Politically Engaged Intellectuals of the Cultural Revolution Generation
The experience of the Cultural Revolution generation has diverged from that of the
traditional literati and the elite intellectuals of the Mao and Deng eras as well as from the
generation that came of age in the post-Mao period. Unlike the others, the education of
this generation, born after 1949, was interrupted by Mao’s 1966 summons to rebel
against authority. Most initially became Red Guards, following Mao’s orders to question
and overthrow bureaucratic and intellectual authorities, sometimes violently.
When Mao in the late 1960s condemned these activities, carried out in his name, and sent
the Red Guards to farms and factories to reform themselves through labor, he provoked
profound disillusionment not only with his leadership but also with the ideology and the
political system that had given the Chairman the power to manipulate their lives. This
experience of their formative years left them bereft of belief, a loss somewhat akin to
their late Qing literati predecessors’ loss of faith in Confucianism.
While the intellectual elite of the older generation and other Cultural Revolution
intellectuals continued to used ideological revisions, political discourse, and high-level
patronage to press for change from the top down, much in the tradition of their literati
predecessors, the new generation and the ex-Red Guard associates sought to bring about
political change from the bottom up with methods that they had been exposed to in the
Cultural Revolution.
Contacts with Workers and Other Classes
By 1987 it had been concluded that intellectuals could achieve political reforms only in
coalition with other social groups, specifically allying with industrialists, rural
entrepreneurs, and reform officials, but not with farmers or workers. The student
protestors in the Tiananmen Square 1989 demonstration revealed a similar elitism when
they literally locked arms to keep the workers from participating in their protest.

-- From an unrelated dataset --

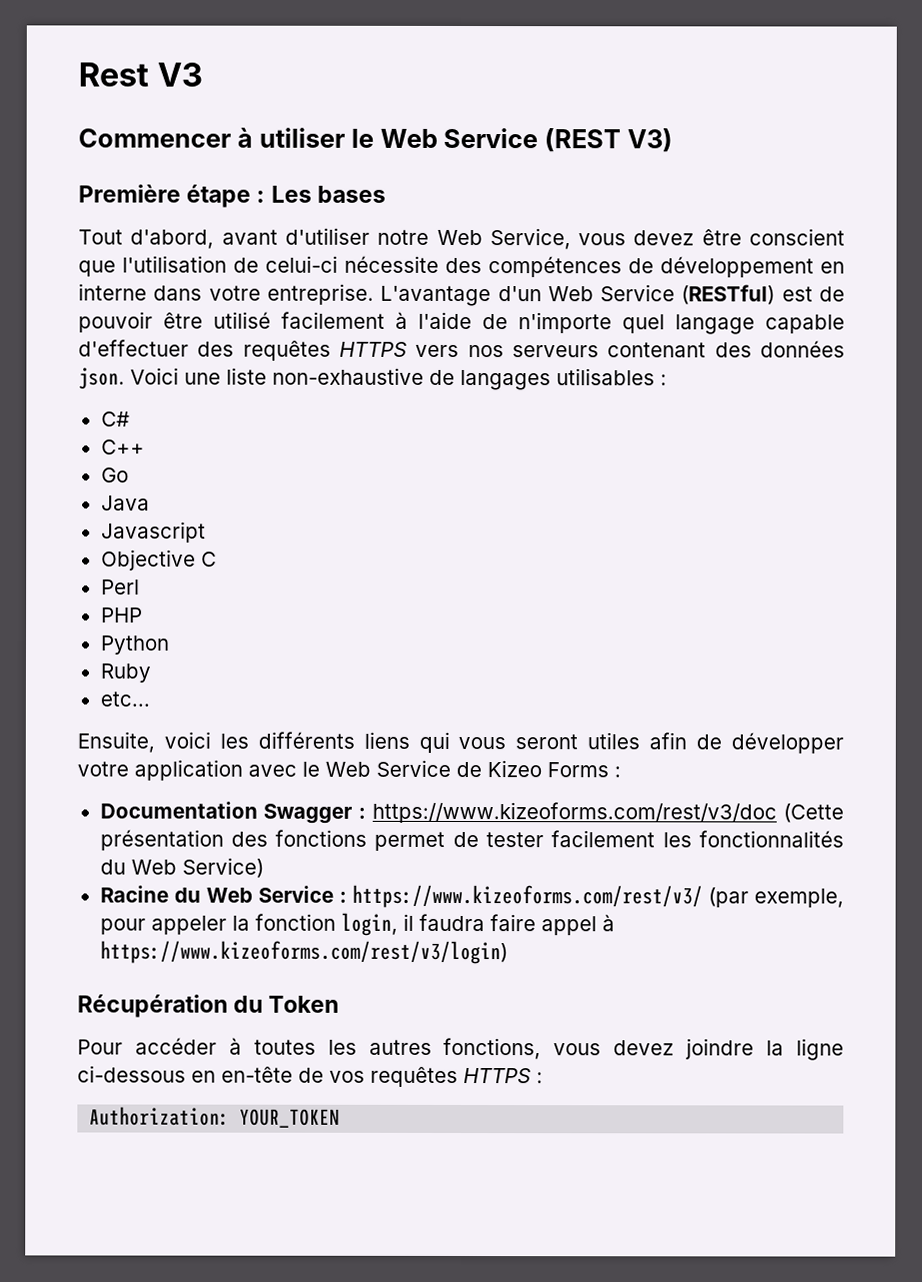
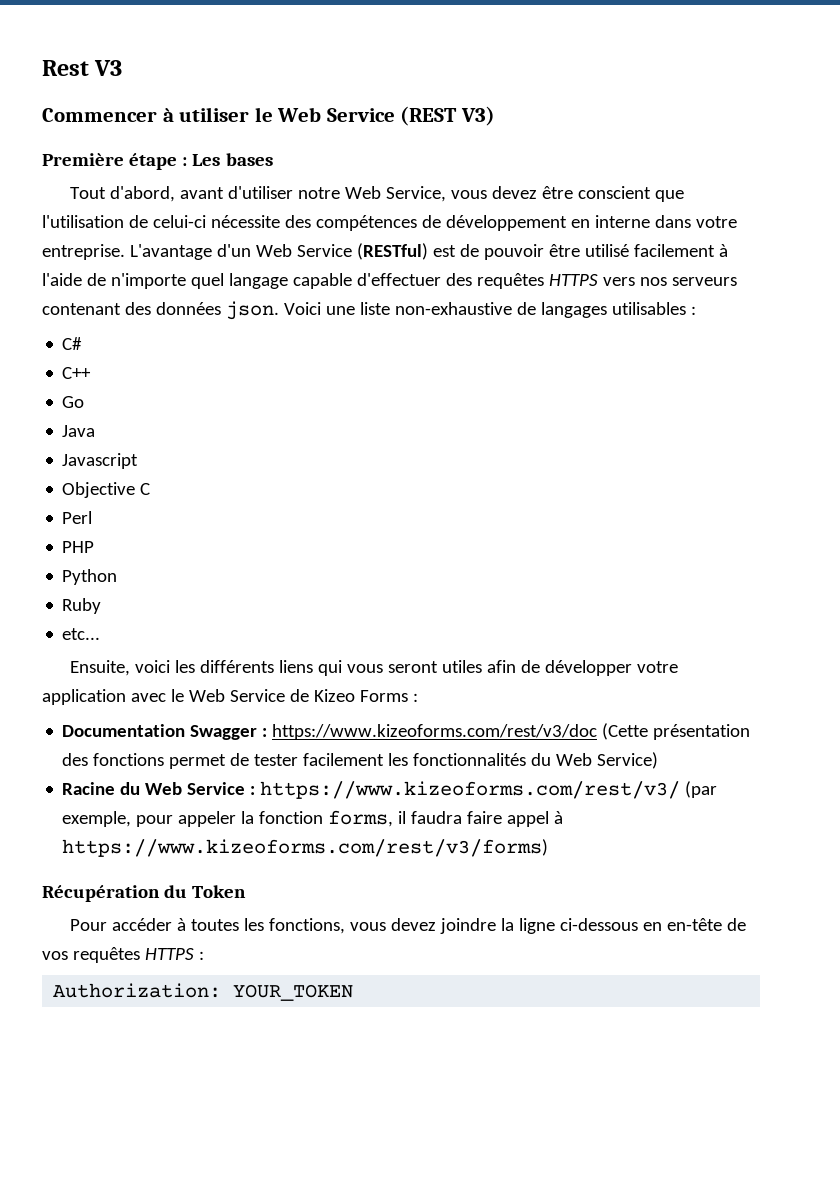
[340,912,398,936] login, -> [328,810,394,827] forms,
[99,940,508,965] https://www.kizeoforms.com/rest/v3/login) -> [62,839,549,857] https://www.kizeoforms.com/rest/v3/forms)
[368,1039,432,1055] autres -> (264, 924) none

Although the students talked about sending delegations to the factories to link up with
workers as their May Fourth predecessors had done, few did so. In addition to their
elitism and their awareness of the fact that since 1980 the leadership’s greatest fear was
the formation of a Solidarity-like coalition between intellectuals and workers.
Conclusion
For independent political actors to re-emerge and survive, they will need much more
support from Chinese society than they had in the 1980s, and they will need laws to
protect their independence if they are to have an impact on policymaking.